Et le jeune homme rendit, aussi fidèlement que possible, les étranges nouvelles que Cornplanter avait apportées au campement de Sagoyewatha. Il s’attendait, de la part de Tim Thocker, à une explosion de fureur, à des cris d’indignation quand il prononça le nom du commandant de West Point. Mais il attendit en vain. Tim se contenta de devenir d’une curieuse couleur verdâtre qui s’étendit sur son large et joyeux visage et le figea. Un instant, Tim offrit l’image d’un homme frappé à mort et Gilles, inquiet, se demanda s’il n’allait pas s’abattre d’un seul coup, comme une masse. Mais cela ne dura pas. Tim tourna le dos à son ami tandis que sa poitrine laissait échapper un soupir dont l’énormité donnait la mesure de son émotion.
— Tu as raison, fit-il enfin. Ça valait la peine de rester un peu plus longtemps pour apprendre ça. Seulement on a perdu assez de temps. Il faut filer et un peu vite ! Washington doit être averti. Mais, en attendant qu’on atteigne un lieu civilisé, il va falloir que tu te contentes de ta peinture et de ton bout de couverture comme vêtements. Je vais seulement essayer…
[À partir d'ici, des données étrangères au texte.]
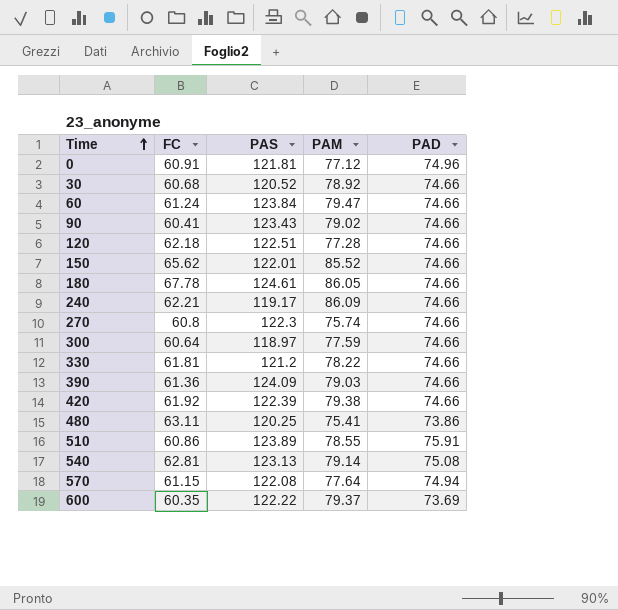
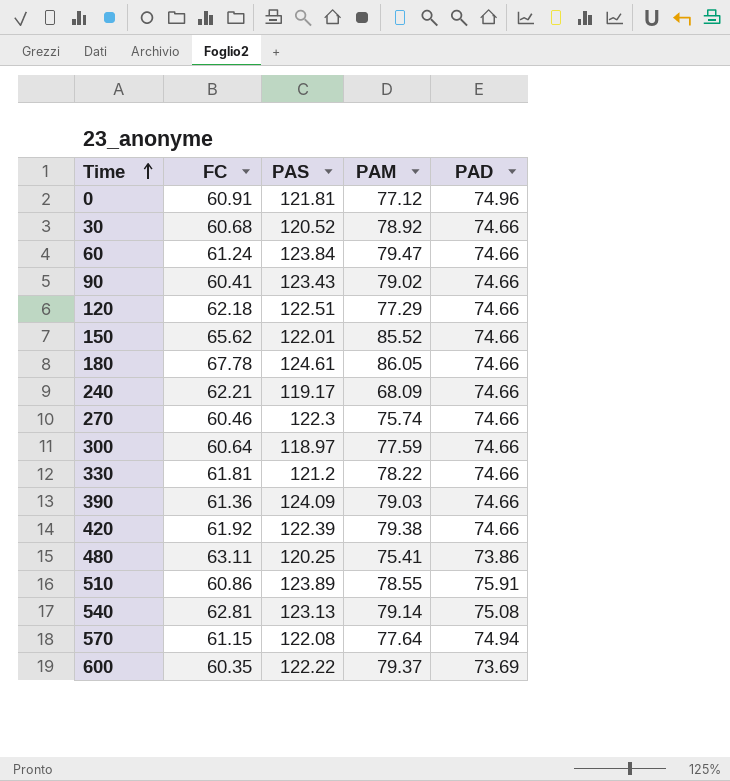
120 | PAM: 77.28 -> 77.29
240 | PAM: 86.09 -> 68.09
270 | FC: 60.8 -> 60.46

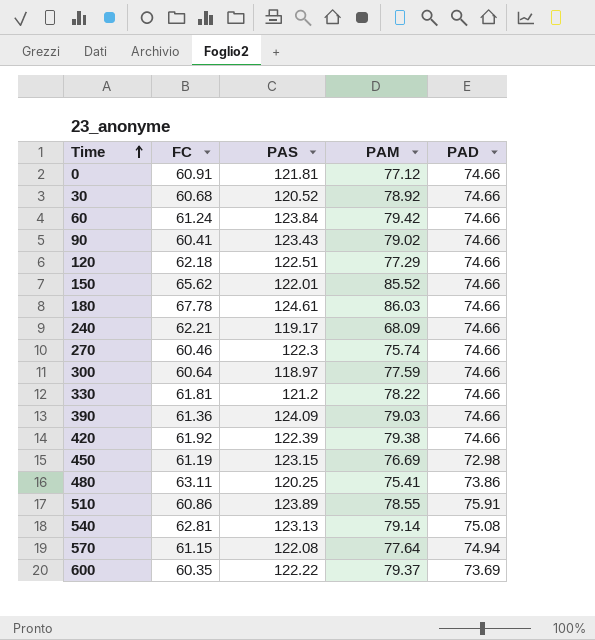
0 | PAD: 74.96 -> 74.66
60 | PAM: 79.47 -> 79.42
180 | PAM: 86.05 -> 86.03
row 450: none -> 61.19 | 123.15 | 76.69 | 72.98

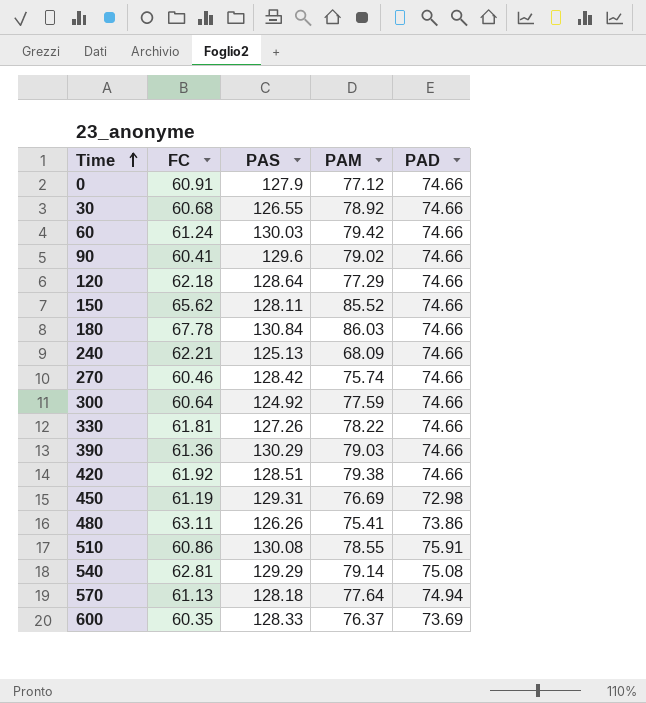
0 | PAS: 121.81 -> 127.9
30 | PAS: 120.52 -> 126.55
60 | PAS: 123.84 -> 130.03
90 | PAS: 123.43 -> 129.6
120 | PAS: 122.51 -> 128.64
150 | PAS: 122.01 -> 128.11
180 | PAS: 124.61 -> 130.84
240 | PAS: 119.17 -> 125.13
270 | PAS: 122.3 -> 128.42
300 | PAS: 118.97 -> 124.92
330 | PAS: 121.2 -> 127.26
390 | PAS: 124.09 -> 130.29
420 | PAS: 122.39 -> 128.51
450 | PAS: 123.15 -> 129.31
480 | PAS: 120.25 -> 126.26
510 | PAS: 123.89 -> 130.08
540 | PAS: 123.13 -> 129.29
570 | FC: 61.15 -> 61.13
570 | PAS: 122.08 -> 128.18
600 | PAS: 122.22 -> 128.33
600 | PAM: 79.37 -> 76.37

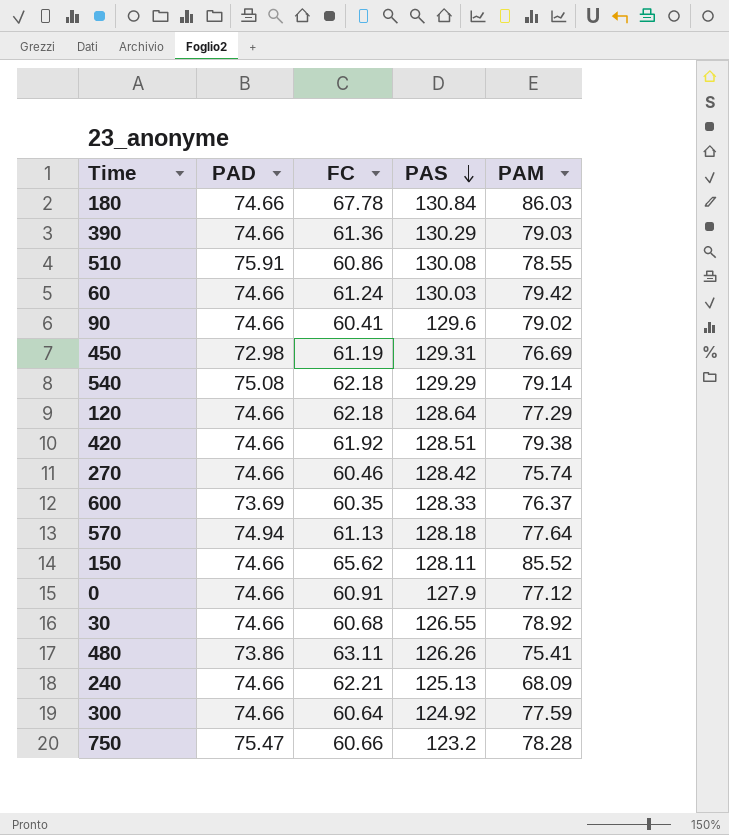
row order: Time ascending -> PAS descending
column PAD | position: 5 -> 2
row 330: 61.81 | 127.26 | 78.22 | 74.66 -> none
540 | FC: 62.81 -> 62.18
row 750: none -> 75.47 | 60.66 | 123.2 | 78.28

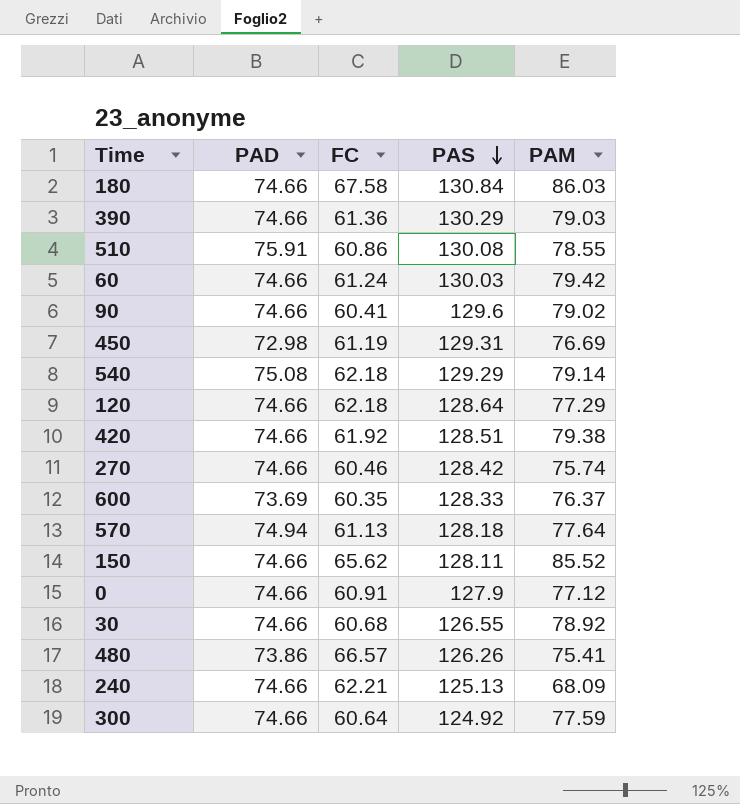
row 750: 75.47 | 60.66 | 123.2 | 78.28 -> none
180 | FC: 67.78 -> 67.58
480 | FC: 63.11 -> 66.57

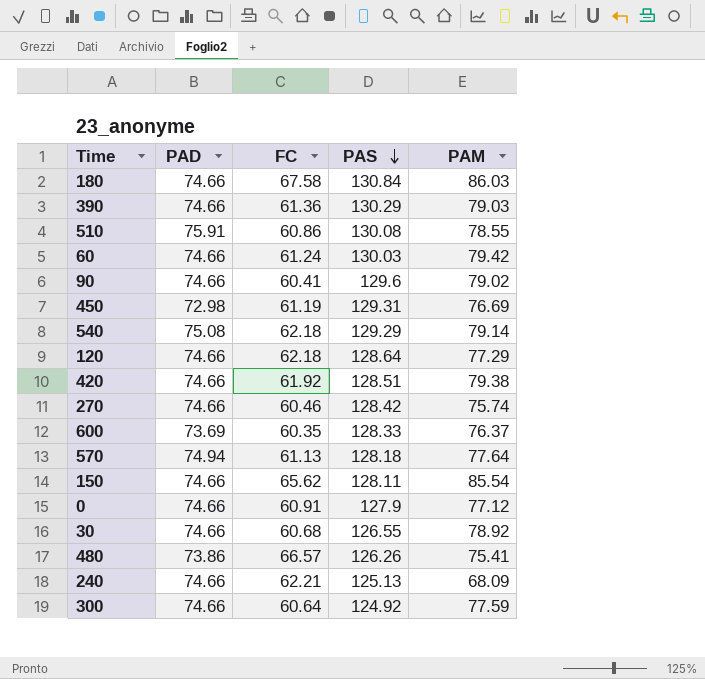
150 | PAM: 85.52 -> 85.54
Il s’interrompit. Gunilla, qui avait disparu quand Gilles avait ouvert la bouche, revint en courant et se mit à éteindre vivement le feu à l’aide de terre chassée à coups de pied.
— Ça va pas, non ? gronda Tim. Qu’est-ce qui te prend ? Nous voilà dans le noir !
— Vous aimez mieux qu’on nous repère ? Il y a sur la rivière un canoë monté par quatre Iroquois qui se dirigent vers le village. Ils ne font aucun bruit et semblent se cacher car la nuit est assez claire, je ne comprends pas ce qu’ils vont faire.